GEORGIA GULF CORPORATION
401(k) RETIREMENT SAVINGS PLAN
AS OF DECEMBER 31, 2009 AND 2008 AND FOR THE YEAR ENDED DECEMBER 31, 2009
1. PLAN DESCRIPTION
The following description of the Georgia Gulf Corporation 401(k) Retirement Savings Plan (the Plan) provides only general information. Participants should refer to the official Plan document for complete information.
General The Plan was established January 1, 1985 in connection with the acquisition of Georgia-Pacific Chemicals, Inc. (Chemicals) by Georgia Gulf Corporation (the Company or Plan Administrator) from Georgia-Pacific Corporation. The Plan is a defined contribution plan managed by Bank of America Merrill Lynch (the Trustee). The Plan includes all full-time US salaried employees of the Company, excluding employees covered by bargained agreements and Canada based employees of the Companys Royal Group, Inc. subsidiary. The Plan is subject to the provisions of the Employee Retirement Income Security Act of 1974, as amended (ERISA).
The Plan includes an employee stock ownership plan (ESOP) component. As a result, there are additional components for those portions of participant accounts that are invested in the Companys common stock fund. Those Company common stock fund accounts consist of two components, one of which is attributable to the profit sharing component of the Plan and the other of which is attributable to the ESOP component of the Plan. The ESOP component of the Plan is designed to qualify as a stock bonus plan for tax purposes.
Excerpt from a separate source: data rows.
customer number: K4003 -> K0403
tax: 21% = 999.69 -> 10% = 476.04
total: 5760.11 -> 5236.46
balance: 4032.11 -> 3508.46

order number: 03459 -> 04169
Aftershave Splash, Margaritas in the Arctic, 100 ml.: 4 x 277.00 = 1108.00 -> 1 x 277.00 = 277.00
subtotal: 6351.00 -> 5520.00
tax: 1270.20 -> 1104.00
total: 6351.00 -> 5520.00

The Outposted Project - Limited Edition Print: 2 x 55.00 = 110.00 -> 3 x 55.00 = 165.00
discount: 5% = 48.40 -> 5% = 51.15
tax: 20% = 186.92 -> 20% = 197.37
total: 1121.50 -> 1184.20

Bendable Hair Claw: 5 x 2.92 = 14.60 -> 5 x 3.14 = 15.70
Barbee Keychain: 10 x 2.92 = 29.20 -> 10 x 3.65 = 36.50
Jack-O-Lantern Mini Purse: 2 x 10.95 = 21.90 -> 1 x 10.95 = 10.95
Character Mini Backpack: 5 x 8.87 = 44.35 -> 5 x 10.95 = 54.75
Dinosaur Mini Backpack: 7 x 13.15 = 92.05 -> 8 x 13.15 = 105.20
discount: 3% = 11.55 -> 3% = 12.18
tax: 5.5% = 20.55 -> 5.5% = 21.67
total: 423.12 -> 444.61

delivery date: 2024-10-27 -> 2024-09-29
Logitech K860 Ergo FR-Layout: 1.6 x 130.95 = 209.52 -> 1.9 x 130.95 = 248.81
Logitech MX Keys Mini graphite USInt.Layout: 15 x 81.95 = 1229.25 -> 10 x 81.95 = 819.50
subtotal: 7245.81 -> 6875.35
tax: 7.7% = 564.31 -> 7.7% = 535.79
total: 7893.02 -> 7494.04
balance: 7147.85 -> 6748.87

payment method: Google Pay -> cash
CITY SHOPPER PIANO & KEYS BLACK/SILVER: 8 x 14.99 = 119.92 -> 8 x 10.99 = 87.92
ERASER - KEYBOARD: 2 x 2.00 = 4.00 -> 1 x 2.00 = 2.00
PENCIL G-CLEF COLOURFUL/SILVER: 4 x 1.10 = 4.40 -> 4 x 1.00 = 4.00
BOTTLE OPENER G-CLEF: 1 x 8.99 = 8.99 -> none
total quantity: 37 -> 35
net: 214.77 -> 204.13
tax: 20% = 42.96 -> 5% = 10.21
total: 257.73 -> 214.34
Capital Growth Account The Capital Growth Account portion of the Plan, which includes discretionary Company contributions equal to 3% of participants eligible compensation, as defined by the Plan, was discontinued effective January 1, 2008. At December 31, 2008, the Plan had $112,572 in contributions receivable from the Company. The amount was recognized as a Company Contribution Receivable in the December 31, 2008 Statements of Net Assets Available for Benefits. All contributions were participant-directed. There were no contributions receivable at December 31, 2009.
Savings Account All full-time employees of the Company may elect to participate in the savings account as of the first of the month following the completion of 60 days of service. Participants may elect to contribute in 1% increments, on a pretax or after-tax basis, up to 100% of their eligible compensation, as defined by the Plan and subject to Internal Revenue Code (IRC) limitations. Participants may elect to change their contribution percentage on a monthly basis. Between January 1, 2008 and July 31, 2009, the Company match of Participant contributions was 100% of the first 3% and 50% of the next 2% of the participants pretax contributions. Vesting for the Company match became immediate for Company contributions after January 1, 2008. Effective with the first payroll period having a disbursement date after July 31, 2009, the Plan was amended to cease safe harbor matching contributions and all Company contributions were subsequently frozen. The Company, at its discretion, may elect to amend the Plan in the future to provide for a Company contribution.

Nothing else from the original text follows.